After Sammy had gone back to Patience’s, Rebus had called Gill Templer. He needed advice, he told her. They arranged to meet at her health club. She had a sauna and massage booked; they could talk in the bar after that.
There was a view from the bar’s first-floor window down on to a quiet New Town street. All around Rebus sat healthy people, tanned and smiling with good teeth and trim confidence. He knew he fitted in like a paedophile in a classroom. He had trashed his bender clothes, just trashed them, and was wearing the gear he’d bought for the trip to Sir Iain’s.
Gill came in and nodded towards him, then went to the bar and bought herself something non-alcoholic.

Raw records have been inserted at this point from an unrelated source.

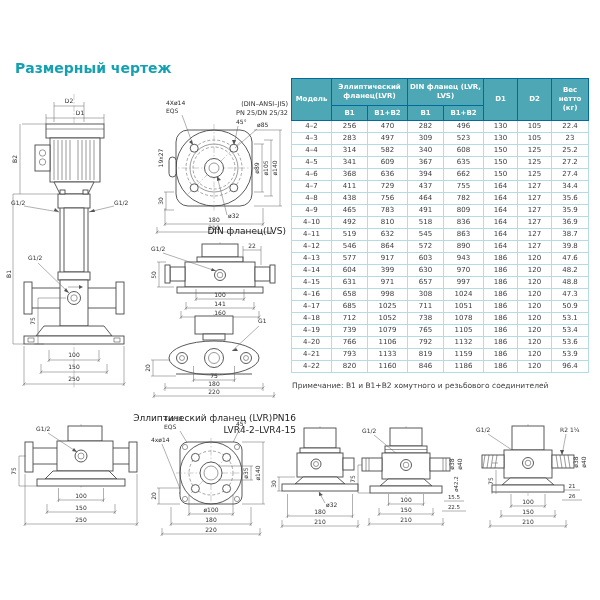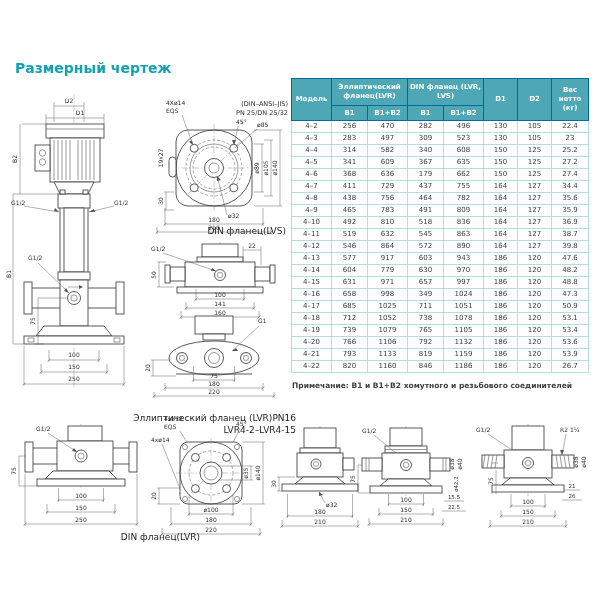--- a/index.html
+++ b/index.html
@@ -341,7 +341,7 @@
           <td>4–6</td>
           <td>368</td>
           <td>636</td>
-          <td>179</td>
+          <td>394</td>
           <td>662</td>
           <td>150</td>
           <td>125</td>

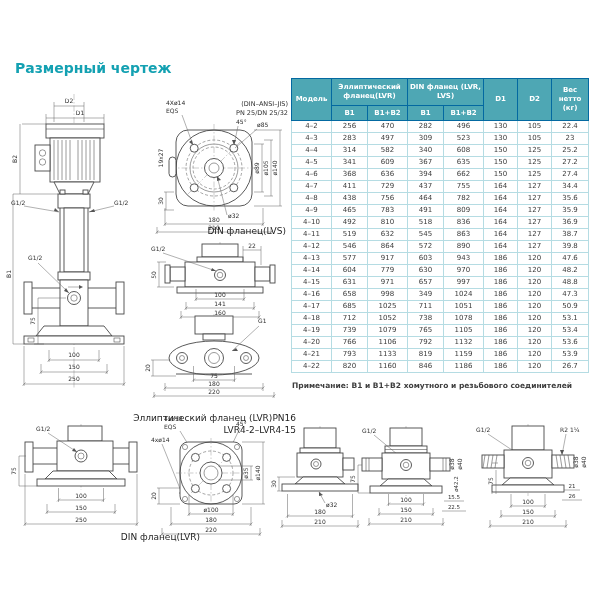--- a/index.html
+++ b/index.html
@@ -420,7 +420,7 @@
         <tr>
           <td>4–14</td>
           <td>604</td>
-          <td>779</td>
+          <td>399</td>
           <td>630</td>
           <td>970</td>
           <td>186</td>

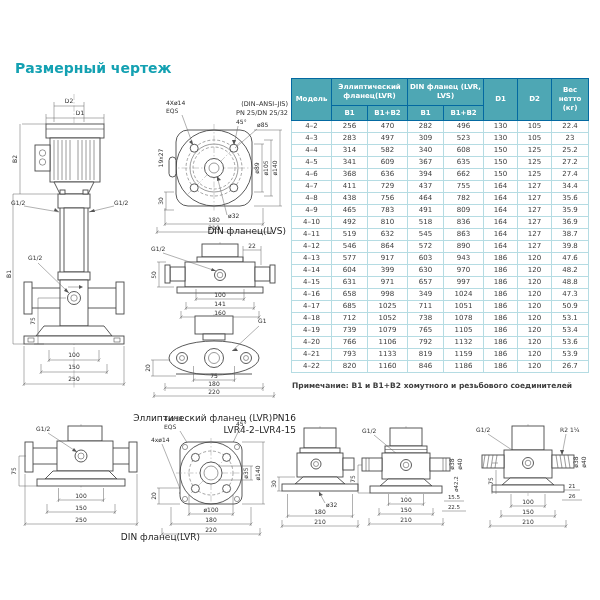--- a/index.html
+++ b/index.html
@@ -441,7 +441,7 @@
           <td>4–16</td>
           <td>658</td>
           <td>998</td>
-          <td>349</td>
+          <td>308</td>
           <td>1024</td>
           <td>186</td>
           <td>120</td>

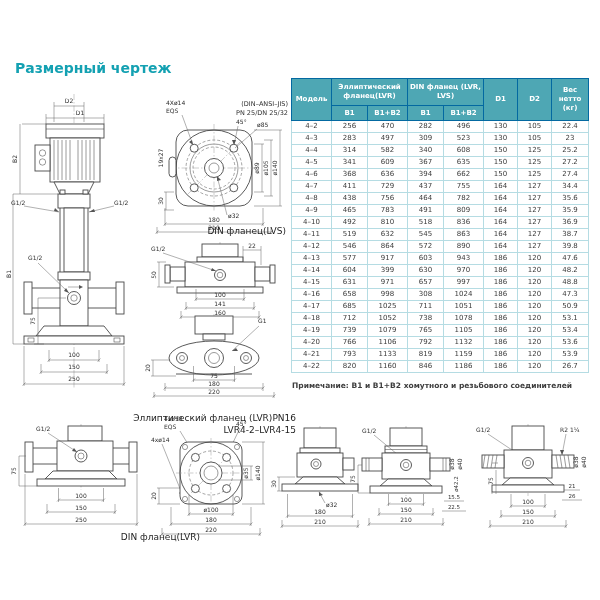--- a/index.html
+++ b/index.html
@@ -505,7 +505,7 @@
           <td>1186</td>
           <td>186</td>
           <td>120</td>
-          <td>26.7</td>
+          <td>96.4</td>
         </tr>
       </tbody>
   </table>

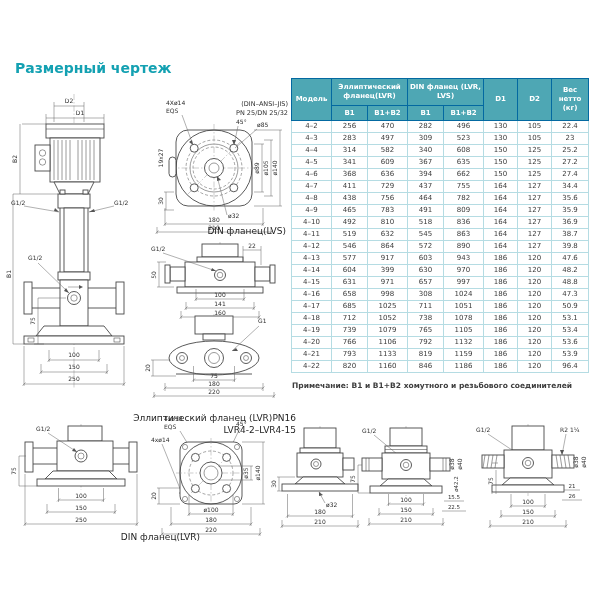--- a/index.html
+++ b/index.html
@@ -16,7 +16,7 @@
   table.dims thead tr.r2 th{height:12px;}
   table.dims tbody td{border:1px solid var(--tbord);color:var(--ink);text-align:center;
              padding:0;height:11px;line-height:11px;font-size:7px;background:#fff;}
-  .note{position:absolute;left:292px;top:380px;width:292px;font-size:7.5px;color:#3d3d3d;line-height:1.5;font-weight:bold;}
+  .note{position:absolute;left:292px;top:380px;width:292px;font-size:7.5px;color:#3d3d3d;line-height:1.5;}
   .caption{position:absolute;font-size:9px;color:#1d1d1d;text-align:right;line-height:1.35;}
   
   svg{position:absolute;overflow:visible;}

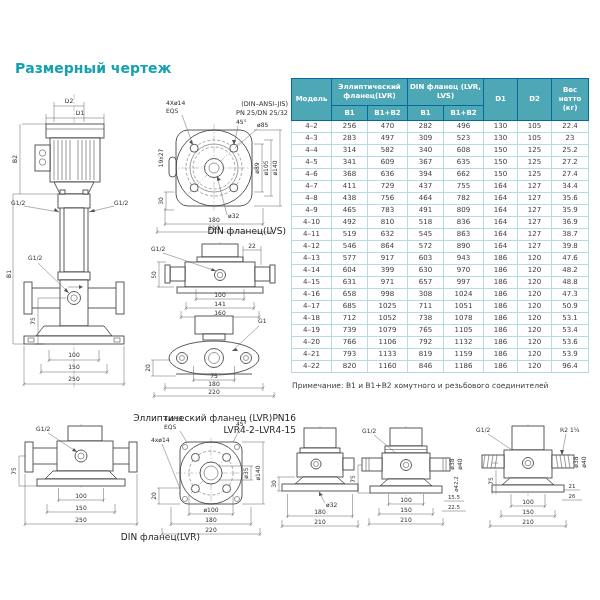--- a/index.html
+++ b/index.html
@@ -607,7 +607,6 @@
       <path class="d" d="M10.5 121.5 L13.5 118.5 M108.5 121.5 L111.5 118.5"></path>
     <text x="61" y="117.5" text-anchor="middle">220</text>
   </svg>
-  <div class="caption" style="left:50px;top:531px;width:150px">DIN фланец(LVR)</div>
 
   <svg style="left:274px;top:426px" width="102" height="108" viewBox="0 0 102 108">
     <line class="cl" x1="46" y1="0" x2="46" y2="70"></line>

Her skin glowed as she came over to his table. ‘You look rough,’ she said.
‘You should have seen me earlier. You could have sanded doors with me.’
She picked a sliver of orange out of her glass and sucked on it. ‘So what’s the big mystery?’
He told her the whole story. She started to look uncomfortable halfway through, the look changing by degrees to simple bemusement.
‘I’ll take another orange juice, if you’re buying,’ she said when he’d finished.
She needed time to think, so Rebus didn’t hurry the barman. But when he came back to the table, she still didn’t have anything to say.
‘See, Gill, what I need is the nod on a search warrant, so I can go into Gunner’s house and seize the file and the tape. We could get one from a JP — there are enough councillors left to choose from.’